> Given information:
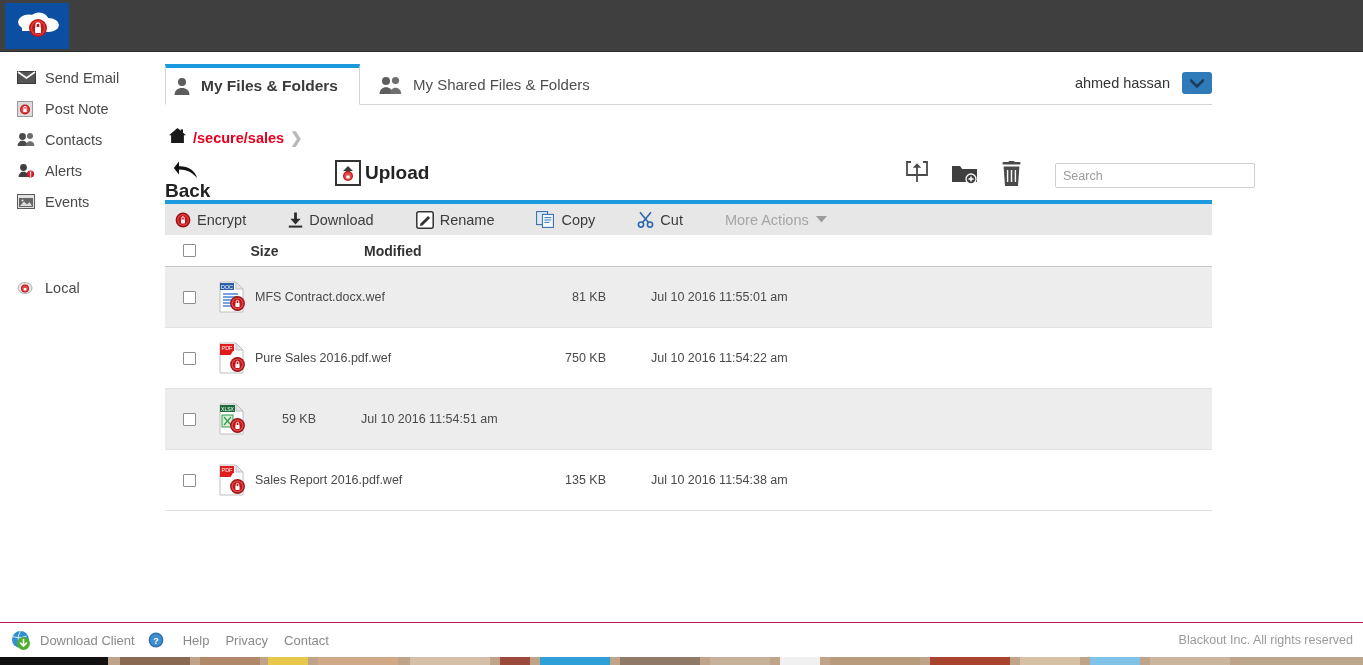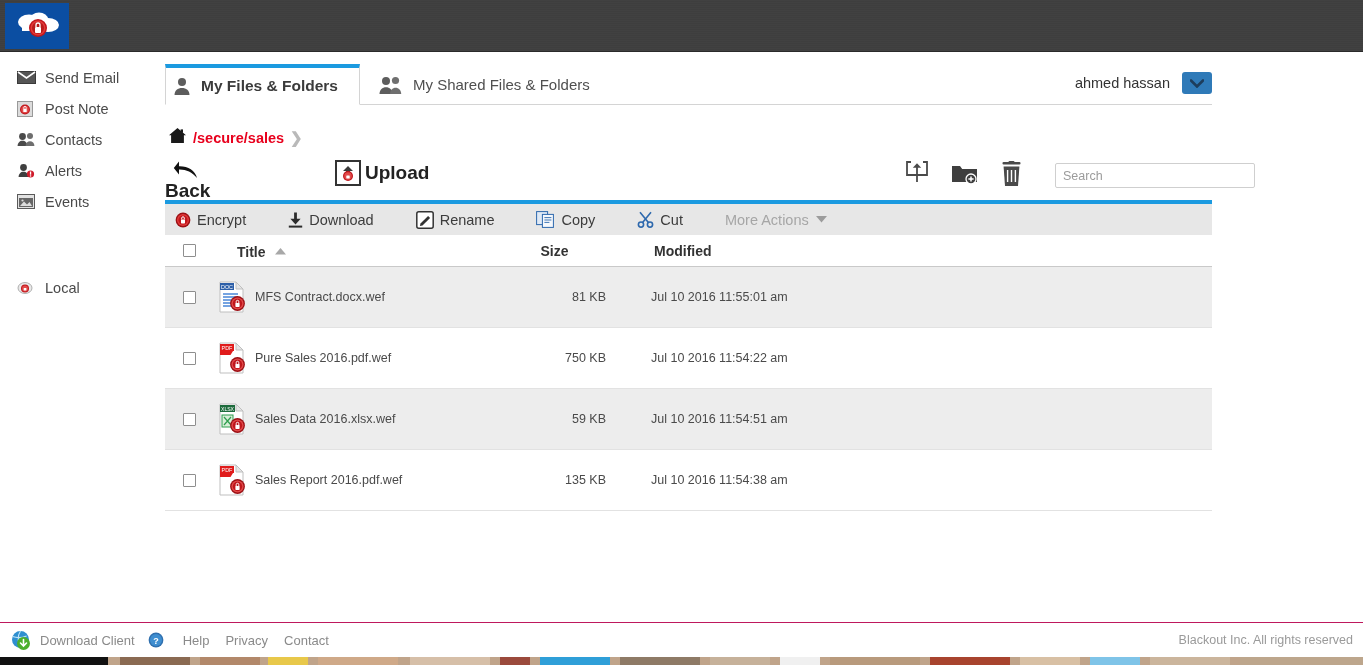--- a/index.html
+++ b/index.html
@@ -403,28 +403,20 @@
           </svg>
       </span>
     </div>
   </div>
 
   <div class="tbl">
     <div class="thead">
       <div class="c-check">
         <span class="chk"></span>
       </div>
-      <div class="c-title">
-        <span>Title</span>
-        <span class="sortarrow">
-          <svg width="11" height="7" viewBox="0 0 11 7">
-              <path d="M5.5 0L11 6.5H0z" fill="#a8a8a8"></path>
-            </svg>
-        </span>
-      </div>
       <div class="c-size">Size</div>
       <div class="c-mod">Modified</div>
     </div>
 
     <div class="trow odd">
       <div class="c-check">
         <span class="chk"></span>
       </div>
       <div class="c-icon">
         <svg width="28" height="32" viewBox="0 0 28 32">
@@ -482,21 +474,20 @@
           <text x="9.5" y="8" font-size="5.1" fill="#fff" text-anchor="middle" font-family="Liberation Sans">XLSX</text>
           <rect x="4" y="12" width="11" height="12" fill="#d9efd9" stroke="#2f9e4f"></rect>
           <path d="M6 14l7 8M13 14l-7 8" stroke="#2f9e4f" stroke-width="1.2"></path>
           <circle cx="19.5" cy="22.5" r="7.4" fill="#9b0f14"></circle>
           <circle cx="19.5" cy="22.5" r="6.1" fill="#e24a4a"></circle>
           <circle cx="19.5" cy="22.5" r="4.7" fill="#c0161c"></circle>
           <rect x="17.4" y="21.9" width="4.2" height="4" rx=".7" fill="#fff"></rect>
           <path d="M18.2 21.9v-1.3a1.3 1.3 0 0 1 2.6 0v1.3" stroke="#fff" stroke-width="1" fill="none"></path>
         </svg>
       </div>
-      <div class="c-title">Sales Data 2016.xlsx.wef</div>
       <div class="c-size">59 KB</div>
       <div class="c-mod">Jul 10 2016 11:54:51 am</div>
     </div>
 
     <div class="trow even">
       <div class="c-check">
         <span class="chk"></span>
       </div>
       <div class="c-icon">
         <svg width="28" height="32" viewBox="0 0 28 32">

> Description of the task: Reproduce all of the data exactly, omitting each picture it holds.

> Answer to this task:
--- a/index.html
+++ b/index.html
@@ -403,28 +403,20 @@
           </svg>
       </span>
     </div>
   </div>
 
   <div class="tbl">
     <div class="thead">
       <div class="c-check">
         <span class="chk"></span>
       </div>
-      <div class="c-title">
-        <span>Title</span>
-        <span class="sortarrow">
-          <svg width="11" height="7" viewBox="0 0 11 7">
-              <path d="M5.5 0L11 6.5H0z" fill="#a8a8a8"></path>
-            </svg>
-        </span>
-      </div>
       <div class="c-size">Size</div>
       <div class="c-mod">Modified</div>
     </div>
 
     <div class="trow odd">
       <div class="c-check">
         <span class="chk"></span>
       </div>
       <div class="c-icon">
         <svg width="28" height="32" viewBox="0 0 28 32">
@@ -482,21 +474,20 @@
           <text x="9.5" y="8" font-size="5.1" fill="#fff" text-anchor="middle" font-family="Liberation Sans">XLSX</text>
           <rect x="4" y="12" width="11" height="12" fill="#d9efd9" stroke="#2f9e4f"></rect>
           <path d="M6 14l7 8M13 14l-7 8" stroke="#2f9e4f" stroke-width="1.2"></path>
           <circle cx="19.5" cy="22.5" r="7.4" fill="#9b0f14"></circle>
           <circle cx="19.5" cy="22.5" r="6.1" fill="#e24a4a"></circle>
           <circle cx="19.5" cy="22.5" r="4.7" fill="#c0161c"></circle>
           <rect x="17.4" y="21.9" width="4.2" height="4" rx=".7" fill="#fff"></rect>
           <path d="M18.2 21.9v-1.3a1.3 1.3 0 0 1 2.6 0v1.3" stroke="#fff" stroke-width="1" fill="none"></path>
         </svg>
       </div>
-      <div class="c-title">Sales Data 2016.xlsx.wef</div>
       <div class="c-size">59 KB</div>
       <div class="c-mod">Jul 10 2016 11:54:51 am</div>
     </div>
 
     <div class="trow even">
       <div class="c-check">
         <span class="chk"></span>
       </div>
       <div class="c-icon">
         <svg width="28" height="32" viewBox="0 0 28 32">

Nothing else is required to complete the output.